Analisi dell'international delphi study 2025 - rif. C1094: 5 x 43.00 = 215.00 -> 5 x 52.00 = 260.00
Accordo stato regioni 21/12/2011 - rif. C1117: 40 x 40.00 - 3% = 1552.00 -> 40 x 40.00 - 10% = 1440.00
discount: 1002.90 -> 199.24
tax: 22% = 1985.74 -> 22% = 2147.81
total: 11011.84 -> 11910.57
▬▬▬▬▬▬▬▬▬▬
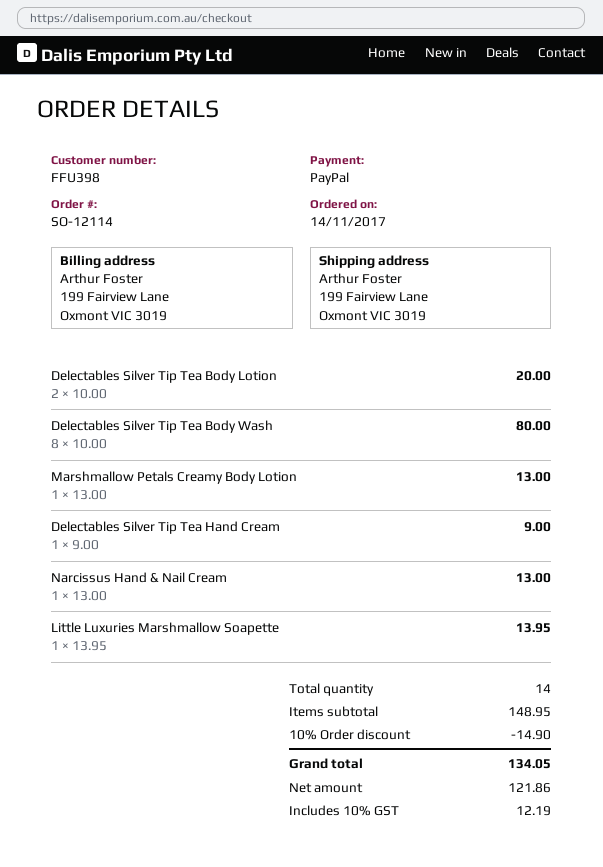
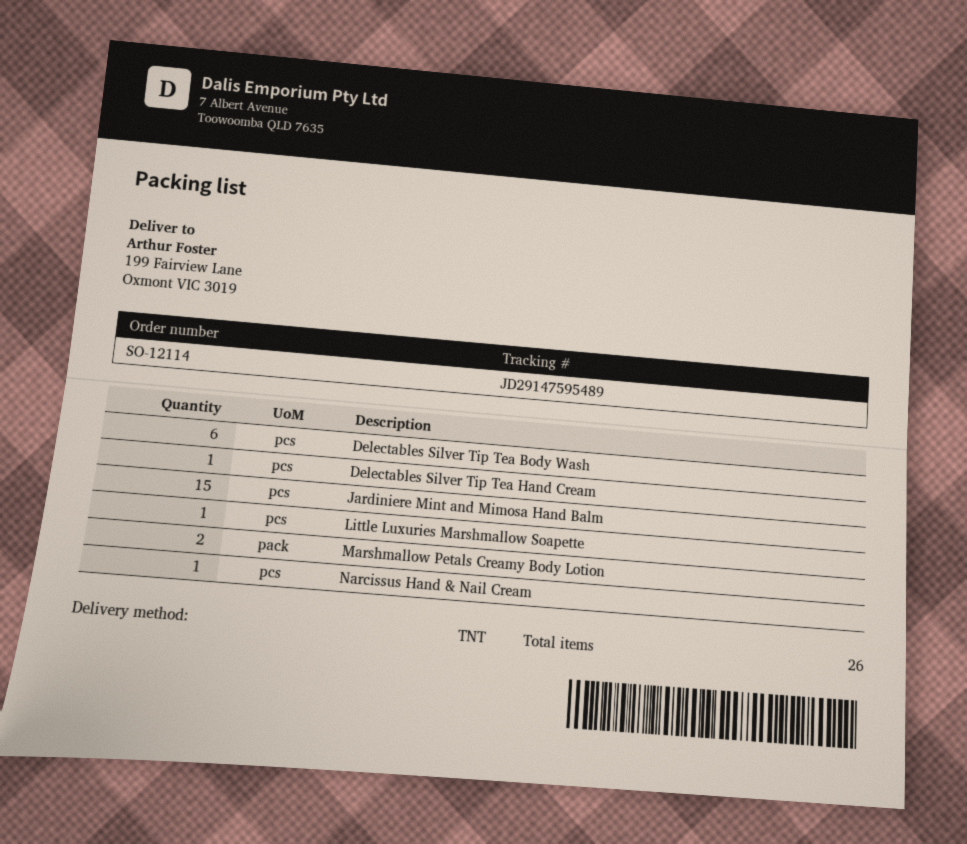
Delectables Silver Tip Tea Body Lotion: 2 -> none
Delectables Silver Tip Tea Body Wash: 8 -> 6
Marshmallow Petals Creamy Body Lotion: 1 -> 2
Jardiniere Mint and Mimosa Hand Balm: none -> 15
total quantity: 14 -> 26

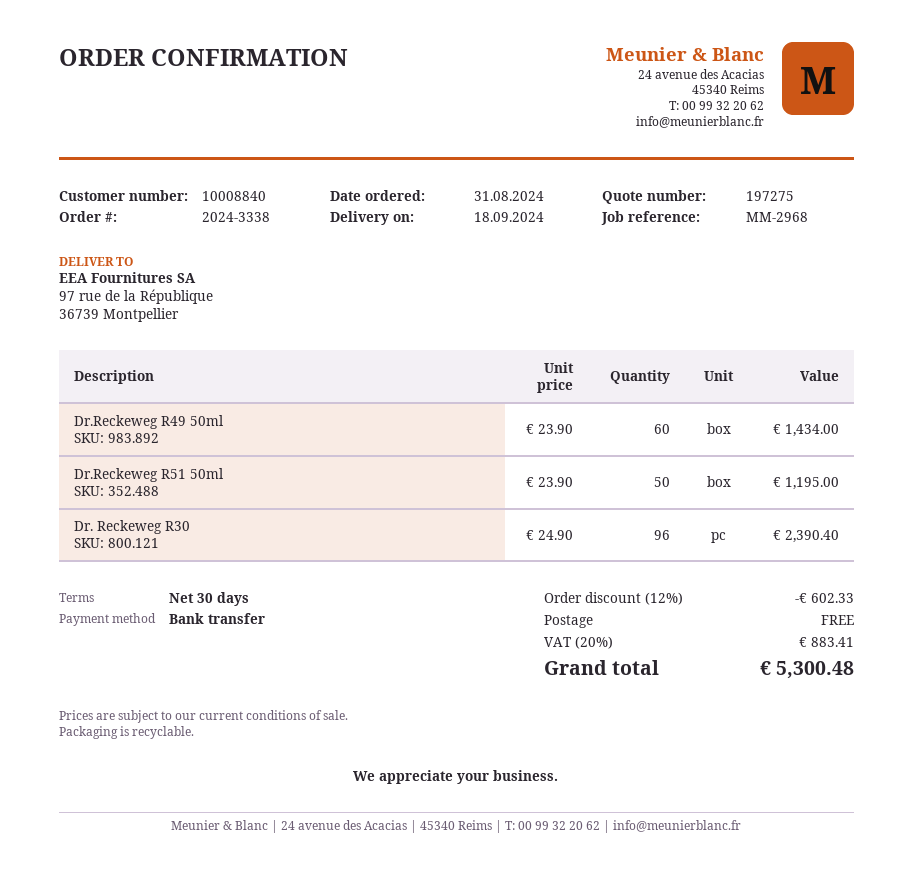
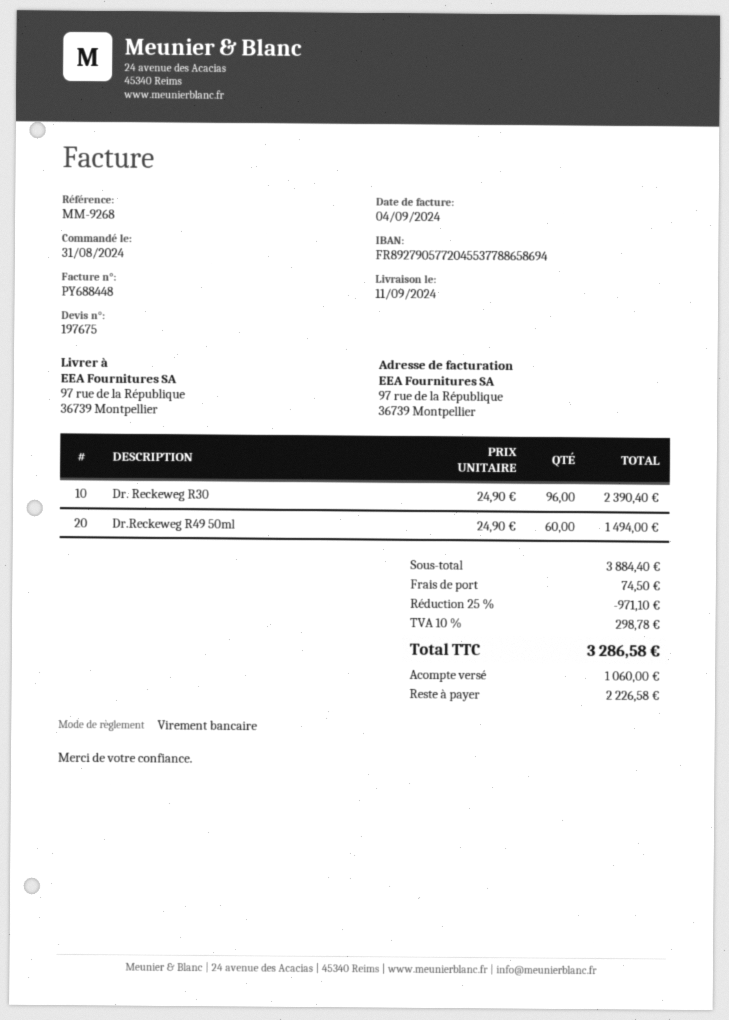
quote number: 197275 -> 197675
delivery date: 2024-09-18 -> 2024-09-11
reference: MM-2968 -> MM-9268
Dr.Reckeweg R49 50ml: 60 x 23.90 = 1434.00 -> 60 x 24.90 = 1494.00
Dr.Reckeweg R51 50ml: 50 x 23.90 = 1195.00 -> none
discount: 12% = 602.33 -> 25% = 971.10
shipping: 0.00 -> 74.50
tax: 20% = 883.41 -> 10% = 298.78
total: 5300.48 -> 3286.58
▬▬▬▬▬▬▬▬▬▬
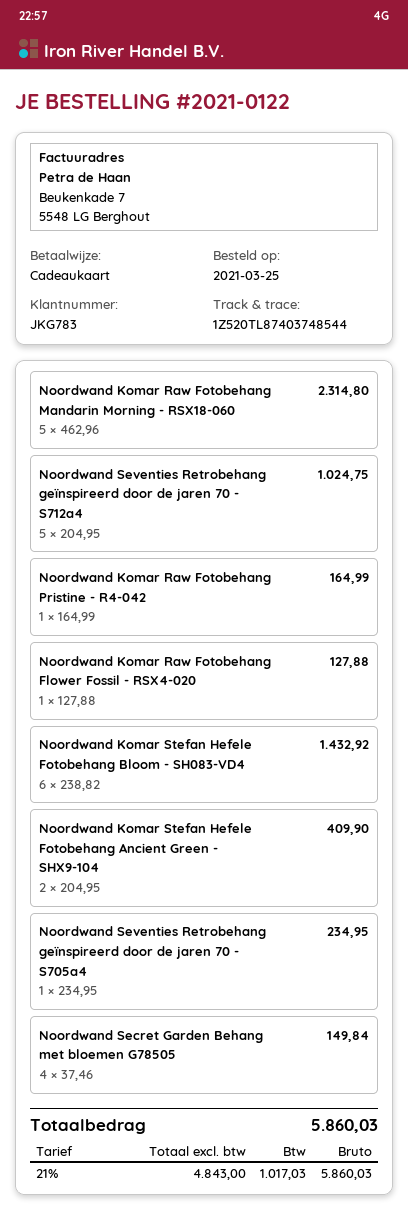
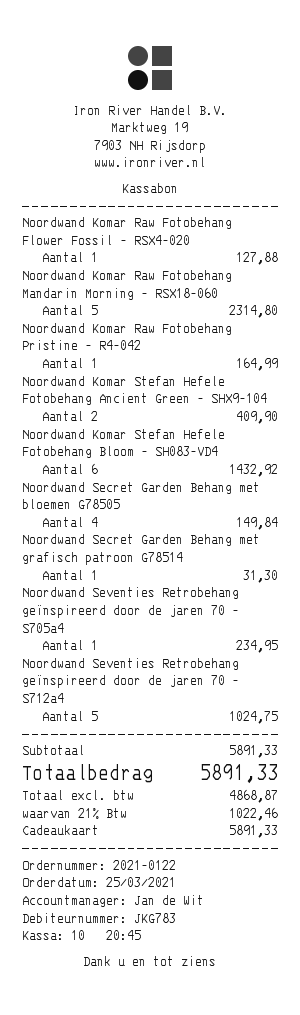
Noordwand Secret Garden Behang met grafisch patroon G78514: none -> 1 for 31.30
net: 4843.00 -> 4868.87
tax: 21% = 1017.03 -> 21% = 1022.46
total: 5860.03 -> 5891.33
▬▬▬▬▬▬▬▬▬▬
#### [Problem to work on]
Please give back, exactly as it stands above, the stretch from the line with "discount: 12% = 602.33 -> 25% = 971.10" through the line with "total: 5300.48 -> 3286.58", and no line outside it.

#### [Response]
discount: 12% = 602.33 -> 25% = 971.10
shipping: 0.00 -> 74.50
tax: 20% = 883.41 -> 10% = 298.78
total: 5300.48 -> 3286.58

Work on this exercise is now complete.